Decision Date27 January 1999
Docket NumberNo. 20393,20393
Citation1999 SD 10,588 N.W.2d 897
PartiesRichard J. CAMPION, Joe Kirby, Tom Kirby, W. Ray Laird, III, Peter M. Mies, Richard Ogle, Martin F. Peterfeit, Ernest M.Sifrar, Marie G. Sifrar, Charles L. Tracer, and Robert Witt, Plaintiffs and Appellees, v. PARKVIEW APARTMENTS, a limited partnership, and Brutger Equities,Inc., Successor in Interest to Brutger Companies, Inc., Defendants and Appellants, and The South Dakota Housing Development Authority, Defendant.
CourtSouth Dakota Supreme Court

Joseph M. Butler of Bangs, McCullen, Butler, Foye and Simmons, L.L.P., Rapid City, for plaintiffs and appellees.

Michael A. Hauck of Quaintance, Hauck & Mullen, P.C., Sioux Falls, John A. Pecchia, Christoffel, Elliott & Albrecht, P.A., St. Paul, Minnesota, for defendants and appellants.

SABERS, Justice.

¶1 General Partner appeals a summary judgment ordering it to enroll the Limited Partnership in a new South Dakota Housing Development Authority plan which increases the amount of income available for distribution by redefining equity. We affirm.

FACTS

¶2 Parkview Limited Partnership (Limited Partnership) was formed in 1979 and consists of ten limited partners (Limited Partners) and one general partner, Brutger Equities, Inc. (General Partner). The Limited Partnership's purpose was to build, own, and operate a low-income housing unit (Project) in Madison, South Dakota. The parties entered into a limited partnership agreement (LPA) which provides for dissolution on December 31, 2020.

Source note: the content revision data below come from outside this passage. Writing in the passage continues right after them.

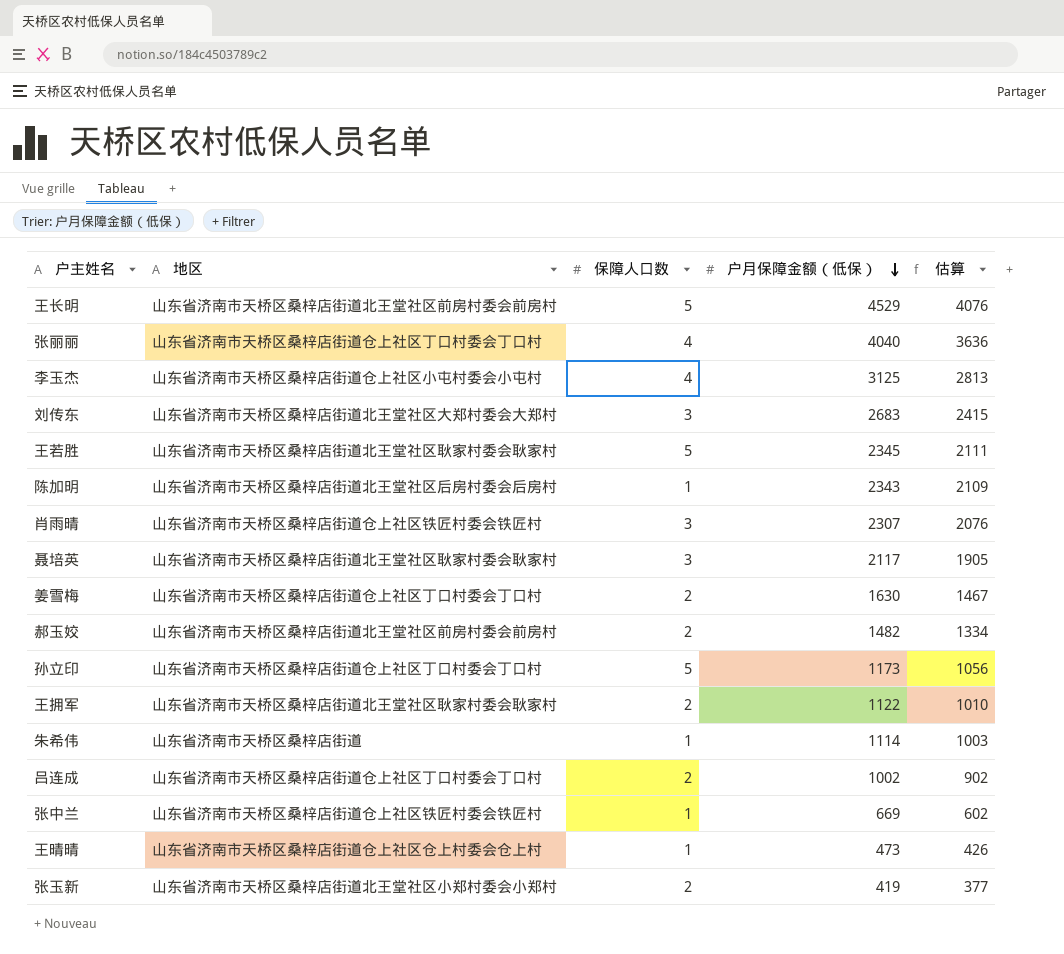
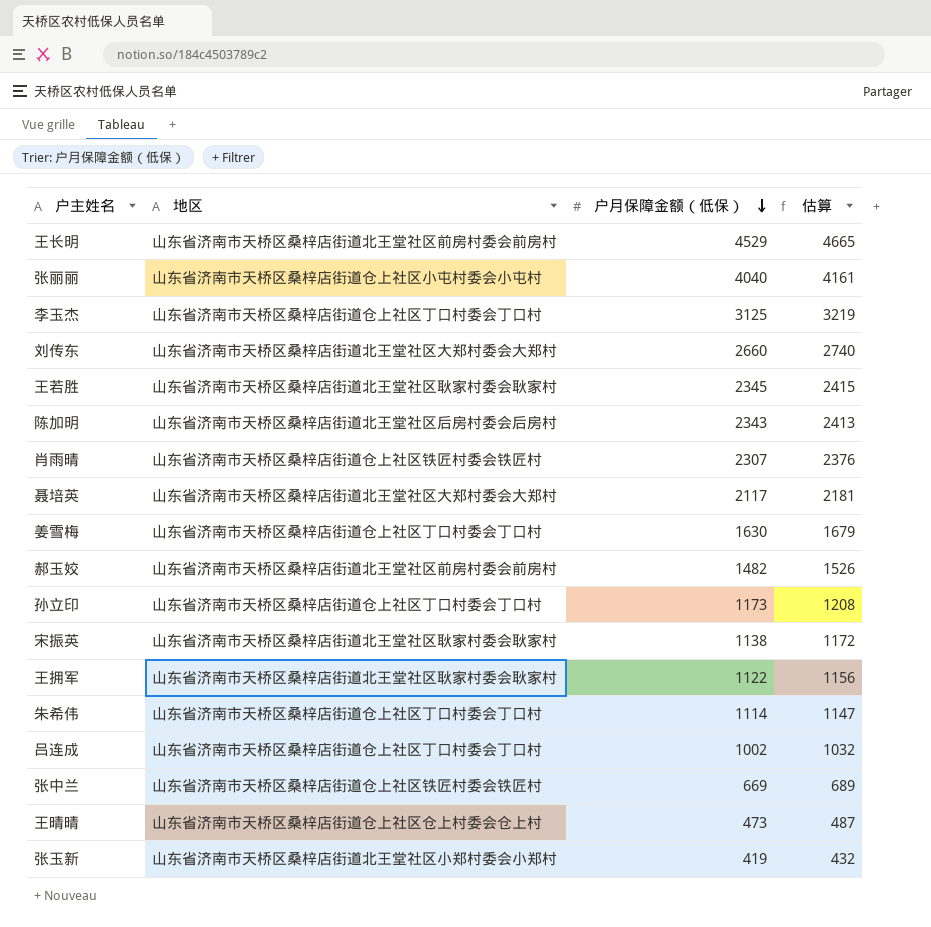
column 保障人口数 | position: 3 -> none
column 估算 | formula: [户月保障金额（低保）] * 0.9 -> [户月保障金额（低保）] * 1.03
张丽丽 | 地区: 山东省济南市天桥区桑梓店街道仓上社区丁口村委会丁口村 -> 山东省济南市天桥区桑梓店街道仓上社区小屯村委会小屯村
李玉杰 | 地区: 山东省济南市天桥区桑梓店街道仓上社区小屯村委会小屯村 -> 山东省济南市天桥区桑梓店街道仓上社区丁口村委会丁口村
刘传东 | 户月保障金额（低保）: 2683 -> 2660
聂培英 | 地区: 山东省济南市天桥区桑梓店街道北王堂社区耿家村委会耿家村 -> 山东省济南市天桥区桑梓店街道北王堂社区大郑村委会大郑村
row 宋振英: none -> 山东省济南市天桥区桑梓店街道北王堂社区耿家村委会耿家村 | 1138 | 1172
朱希伟 | 地区: 山东省济南市天桥区桑梓店街道 -> 山东省济南市天桥区桑梓店街道仓上社区丁口村委会丁口村

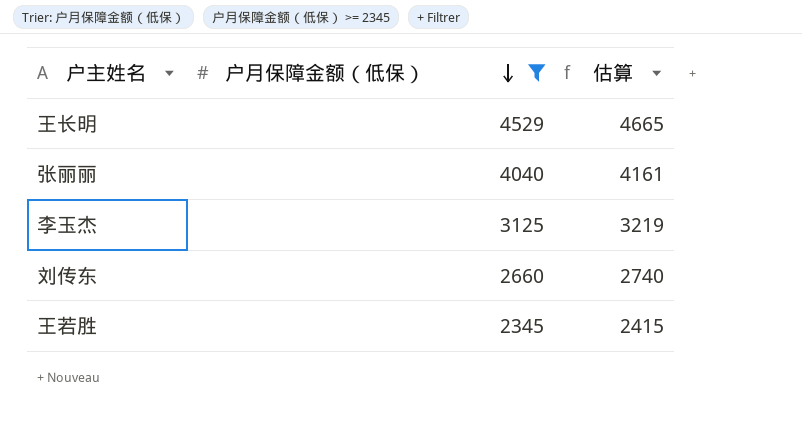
filter: none -> 户月保障金额（低保） >= 2345
column 地区 | position: 2 -> none

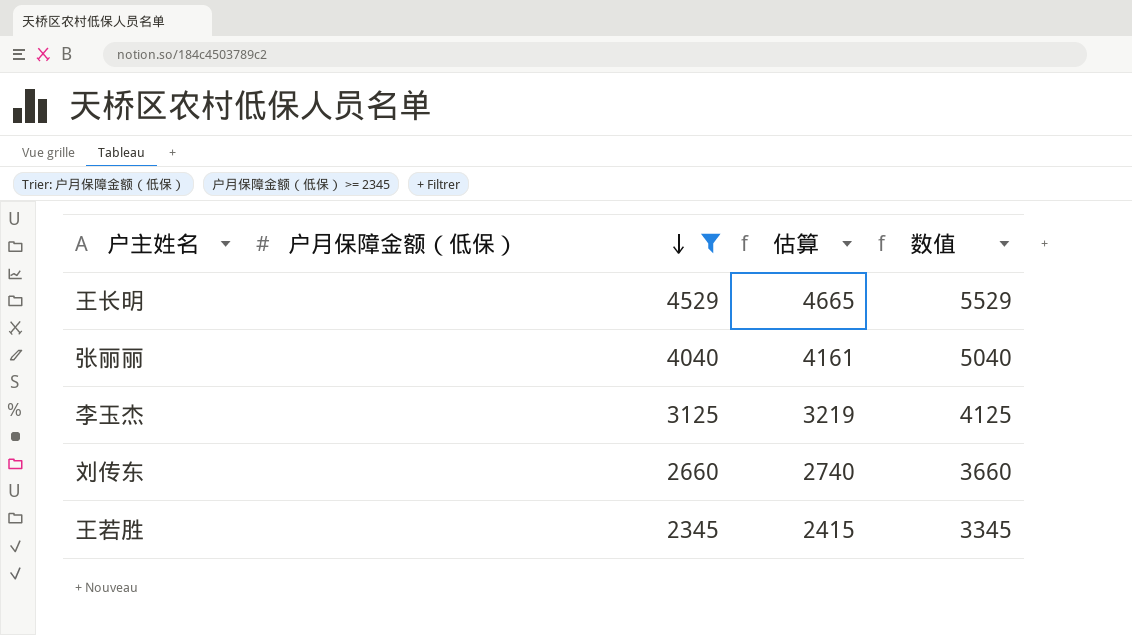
column 数值 | formula: none -> [户月保障金额（低保）] + 1000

¶3 The Project was financed through the South Dakota Housing Development Authority (SDHDA). Part of the financing agreement with SDHDA required the Limited Partnership to enter into a Regulatory Agreement which limits the amount of income available for distribution to Limited Partners and General Partner. Initially the distributions were limited to 6% of the initial equity investment, which was defined by the Regulatory Agreement as the difference between the cost of the Project and the original mortgage. In 1990 SDHDA amended its regulations and increased the amount to 8%. General Partner did not oppose the 1990 increase.

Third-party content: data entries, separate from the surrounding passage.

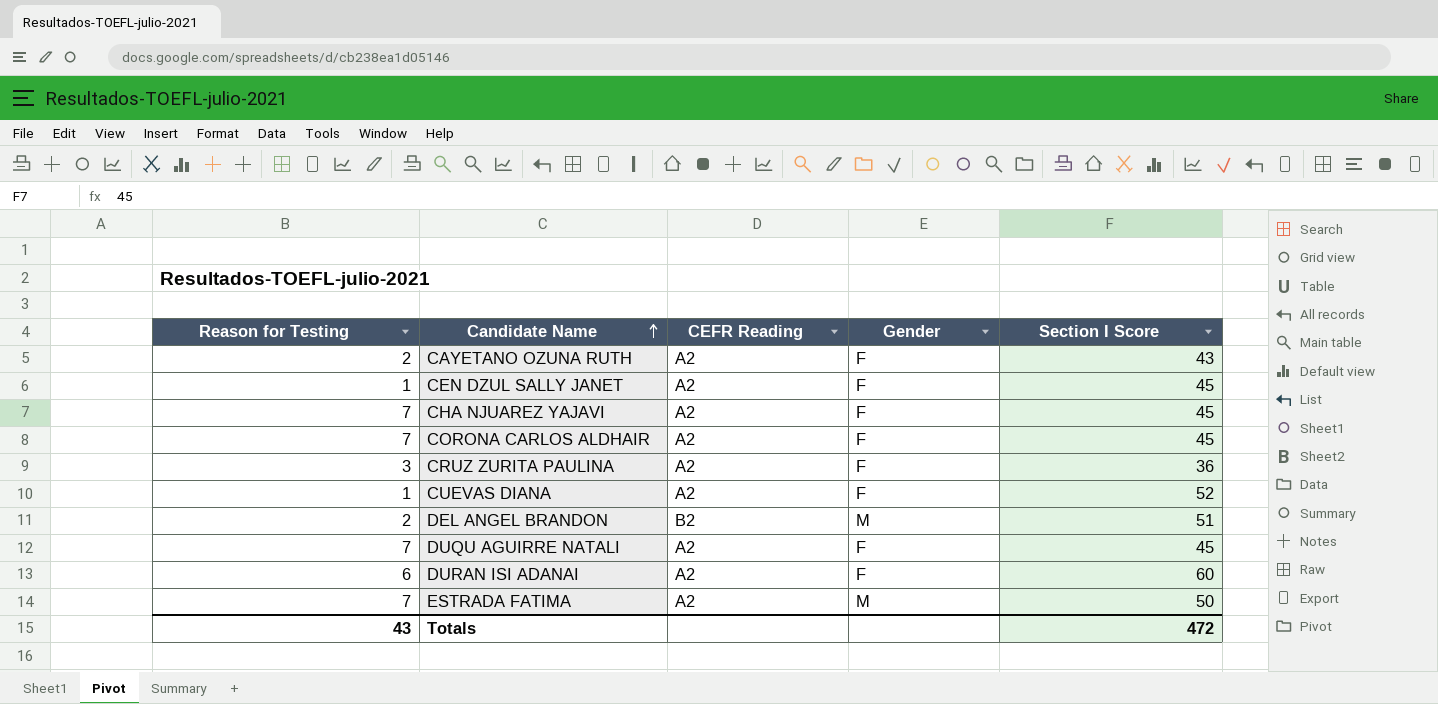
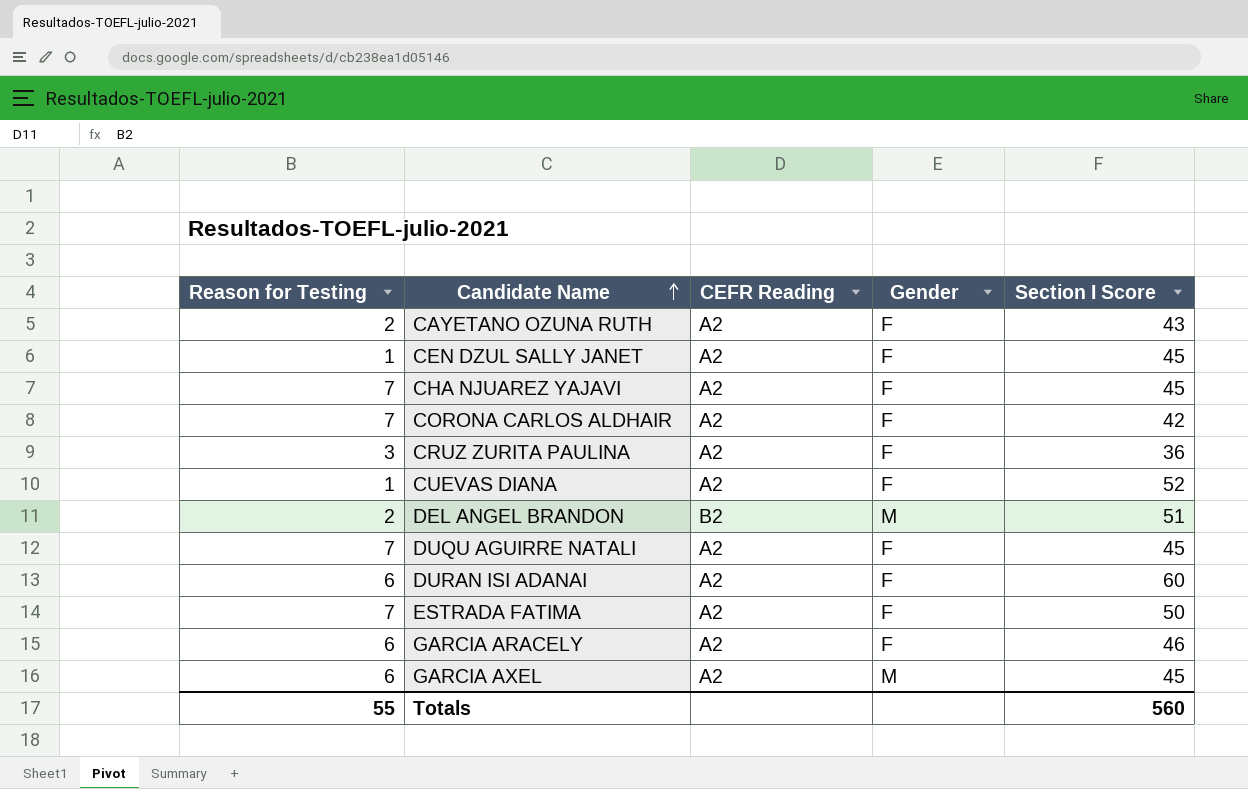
CORONA CARLOS ALDHAIR | Section I Score: 45 -> 42
ESTRADA FATIMA | Gender: M -> F
row GARCIA ARACELY: none -> 6 | A2 | F | 46
row GARCIA AXEL: none -> 6 | A2 | M | 45
Totals | Reason for Testing: 43 -> 55
Totals | Section I Score: 472 -> 560

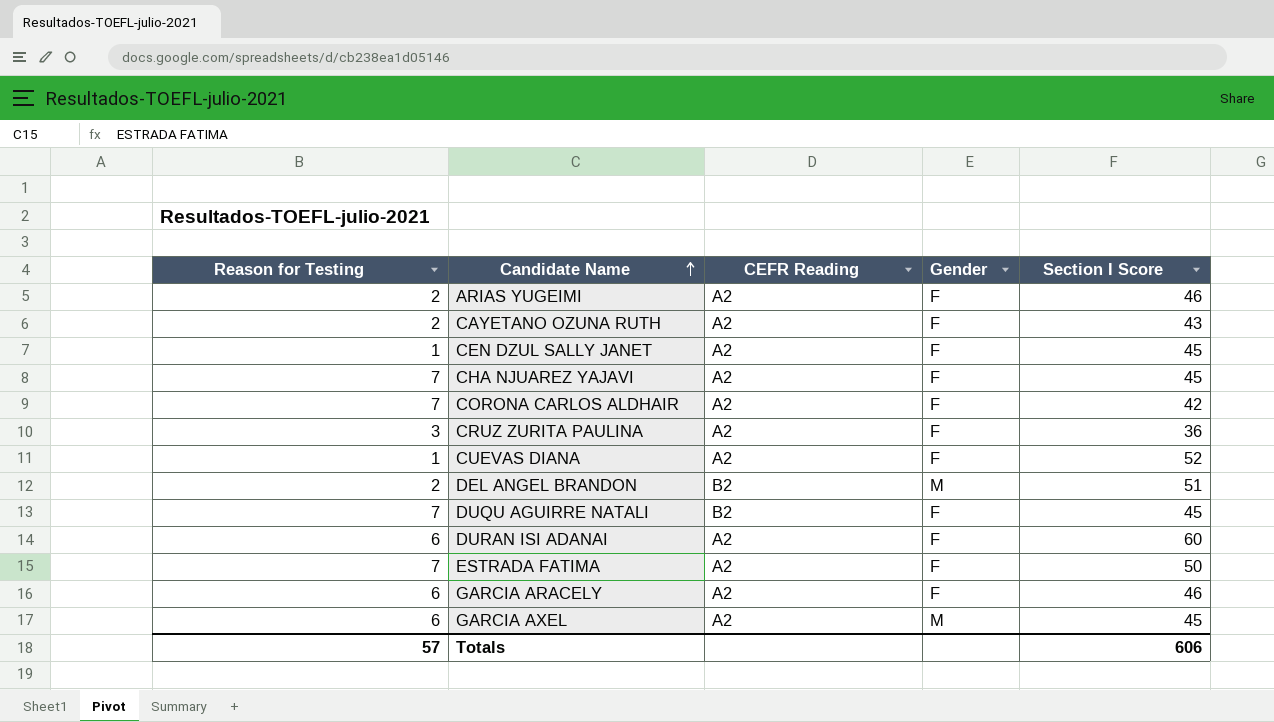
row ARIAS YUGEIMI: none -> 2 | A2 | F | 46
DUQU AGUIRRE NATALI | CEFR Reading: A2 -> B2
Totals | Reason for Testing: 55 -> 57
Totals | Section I Score: 560 -> 606

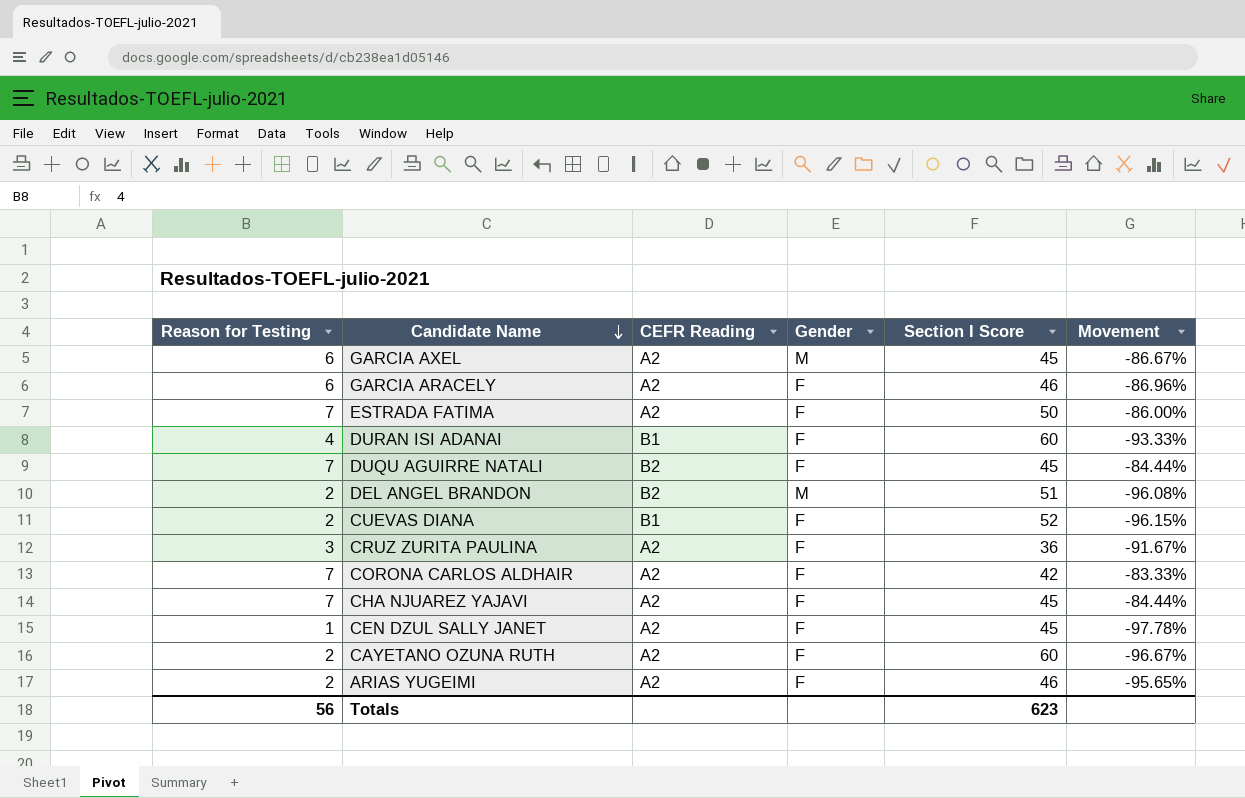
row order: Candidate Name ascending -> Candidate Name descending
column Movement | formula: none -> ([Reason for Testing] - [Section I Score]) / [Section I Score]
DURAN ISI ADANAI | Reason for Testing: 6 -> 4
DURAN ISI ADANAI | CEFR Reading: A2 -> B1
CUEVAS DIANA | Reason for Testing: 1 -> 2
CUEVAS DIANA | CEFR Reading: A2 -> B1
CAYETANO OZUNA RUTH | Section I Score: 43 -> 60
Totals | Reason for Testing: 57 -> 56
Totals | Section I Score: 606 -> 623

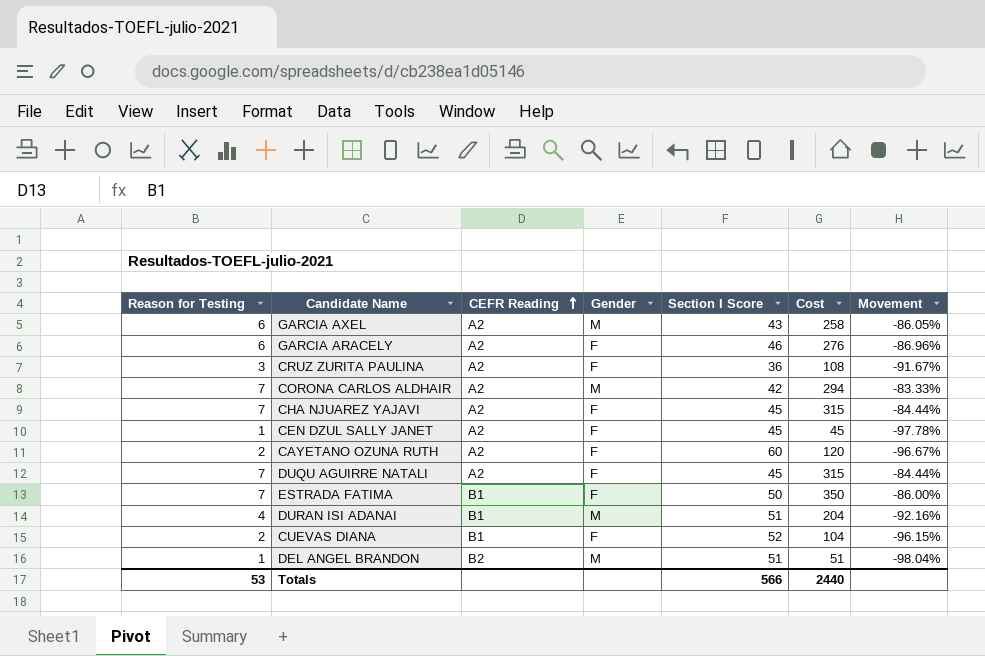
row order: Candidate Name descending -> CEFR Reading ascending
column Cost | formula: none -> [Reason for Testing] * [Section I Score]
row ARIAS YUGEIMI: 2 | A2 | F | 46 | -95.65% -> none
GARCIA AXEL | Section I Score: 45 -> 43
GARCIA AXEL | Movement: -86.67% -> -86.05%
CORONA CARLOS ALDHAIR | Gender: F -> M
DUQU AGUIRRE NATALI | CEFR Reading: B2 -> A2
ESTRADA FATIMA | CEFR Reading: A2 -> B1
DURAN ISI ADANAI | Gender: F -> M
DURAN ISI ADANAI | Section I Score: 60 -> 51
DURAN ISI ADANAI | Movement: -93.33% -> -92.16%
DEL ANGEL BRANDON | Reason for Testing: 2 -> 1
DEL ANGEL BRANDON | Movement: -96.08% -> -98.04%
Totals | Reason for Testing: 56 -> 53
Totals | Section I Score: 623 -> 566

¶4 The Regulatory Agreement also requires the Limited Partnership to deposit undistributed income into a Residual Receipts Reserve established and maintained by SDHDA. After the 1994 deposit, the balance in the Residual Receipts Reserve was $353,943.

¶5 The SDHDA mortgage will be repaid on July 1, 2020, and the SDHDA regulations will no longer apply.

¶6 The LPA provides for allocation of income, profits, and excess net cash receipts of 98% to Limited Partners and 2% to General Partner. For fiscal years 1991, 1992, 1993, and 1994, $7,607 was distributed according to those percentages.

¶7 In 1992, SDHDA again amended its regulations to offer an optional Redefined Equity Program (REP) which increases the allowed distributions by redefining the equity and increasing distributions to 10% of the redefined equity. Equity is redefined as the excess value of the Project over the then current loan balance. * Under the REP, allowed distributions for 1991 would have increased from $7,607 to $57,460. Enrollment in the REP would require using part of the Residual Receipt Reserve to fund the distributions.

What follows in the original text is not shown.